Jack Hobbs was a late starter. He did not play first class cricket until 1904 when he was 22; to put that into context, WG Grace, often cited as the best English batsman of all time, had scored 30 first class hundreds by the time he was 24. WG Grace, amazingly, also scored 74 in a first class match when he was 58 years old, so he really was quite a player. Jack Hobbs, however, in his day, was considered to be the equal of Grace, and even his better. His record was absolutely extraordinary. He is still the highest run scorer in first class history, having amassed over his career 61,760 runs. This will never be beaten. By comparison, his modern day opening batsman counterpart, Alastair Cook, whom most would pick to partner Hobbs in an all-time England XI, has scored 22,604 runs – just over a third of Hobbs’ tally. Hobbs averaged 56.9 in his 61 Test matches for England; Cook averaged 45.4. Hobbs scored, in his career, 199 first class centuries, a record by an enormous margin and which will never be beaten. Cook has scored 63. That said, Hobbs scored a remarkable hundred centuries after his 40th birthday, so there is still some hope for our most famous Old Bedfordian! Hobbs remains the oldest man ever, at 46, to score a Test match hundred. Finally, Hobbs, with Herbert Sutcliffe, formed the most successful Test match opening partnership of all time – they averaged 80 for the first wicket and never went more than four innings without a century partnership.

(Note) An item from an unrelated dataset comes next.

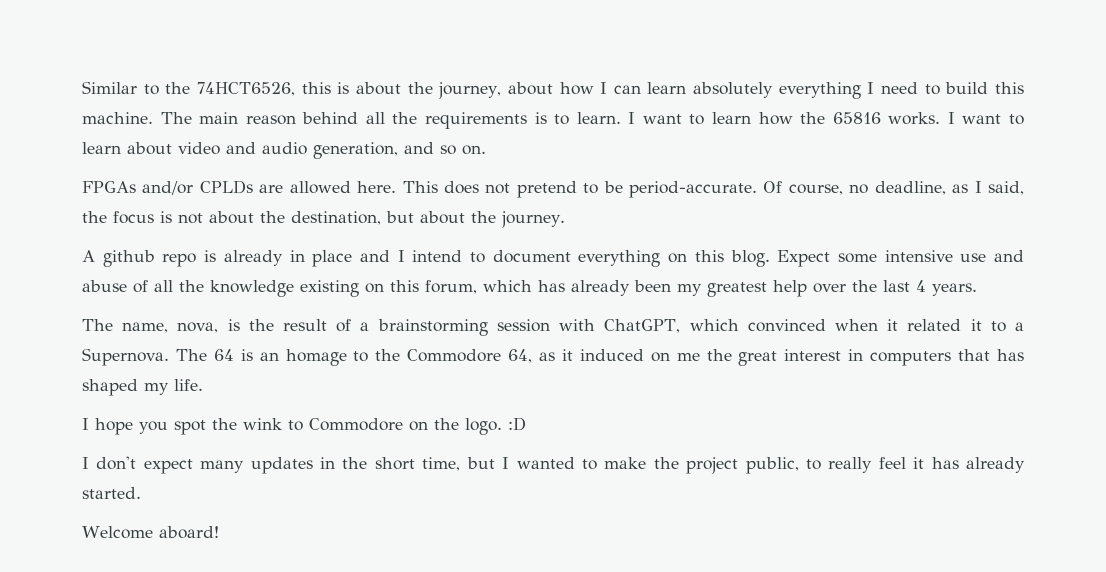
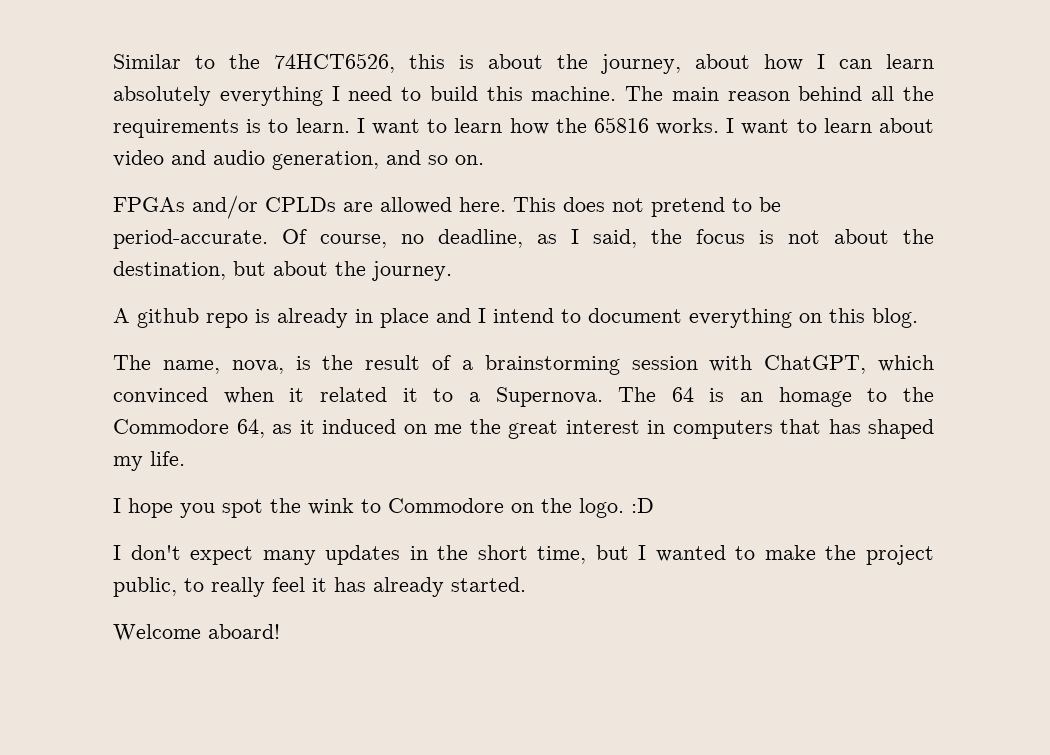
[777,250,1025,267] [82,280,977,297] Expect some intensive use and abuse of all the knowledge existing on this forum, which has already been my greatest help over the last 4 years. -> (918, 318) none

One of the more lovely stories about this man comes from the celebrated writer RC Robertson-Glasgow, who after playing against him described it as “like bowling to God on concrete”. Another tells of a man who was entirely modest and self-deprecating. He shunned the limelight and apparently would quite often give his wicket away after scoring a hundred and stroll off the field chuckling to himself. After play, he would quietly retire to Lyon’s Cornerhouse on the Strand with Mrs Hobbs, his childhood sweetheart, for a pie and a ginger beer. He never drank alcohol.

So, I am sorry to all those who are not cricket enthusiasts, but I hope you get the general tenor – Jack Hobbs was quite possibly the best batsman England has ever produced, not to mention one of the nicest ones. So why do I tell you all this? Because in 1902, just a year or two before his first match for Surrey, Hobbs joined the staff at Bedford School for a summer as a 2nd XI net bowler.  Yes, that is right: one of the best players ever to tread a cricket field was employed to bowl to the 2nd XI every afternoon between 4.00pm and 6.00pm in the summer term, whilst joining the grounds staff in the morning to help keep the fields in good condition. He apparently hated it: aged 19, it was the first time Jack had been away from home; he was not keen either on the grandeur of Bedford School, and it was no surprise therefore that Lord’s, with its own grandeur, became his least favourite ground to play on when he was older. But it was also backbreaking work. This was the day of horse-drawn mowing machines; no such thing as a sit-on heavy roller. He found the bowling hard, as (in his own words) “you had to be as fresh and as keen and as instructive with the last comer as with the early arrivals”. It is perhaps amusing to us nowadays that the 2nd XI employed a professional net bowler – especially one who was to become one of England’s best ever players – but of course these were days long before bowling machines. Apparently, there was only one moment he did enjoy and that was when he accompanied the 1st XI to an away match at St Paul’s, followed by a comedy at the Tivoli Theatre in the Strand. He never forgot that, as it was his first ever trip to London. Furthermore, he never forgot his start at Bedford School, because he came back here to play on several occasions late in his career, and indeed later became President of the XL Club, a club which was founded in the Bedford School Pavilion and which survives to this day.

When you next go into the Alastair Cook Room in the Langham Pavilion, have a careful look. At the far end of the room, you can see two bats in glass cases, side by side, with two small plaques below them. These plaques are becoming quite difficult to read now, but should you persevere you will ascertain the following: one of these bats was used by Alastair Cook in a Test match against Pakistan; the other was given to us by a Bedford parent in 1952 and belonged originally to the great Jack Hobbs. So if you are ever asked about Bedford’s link to England cricket over the years, you can take people to our cricket pavilion and show them that we had here not just one of the two best opening batsmen in English Test match history, but in fact both.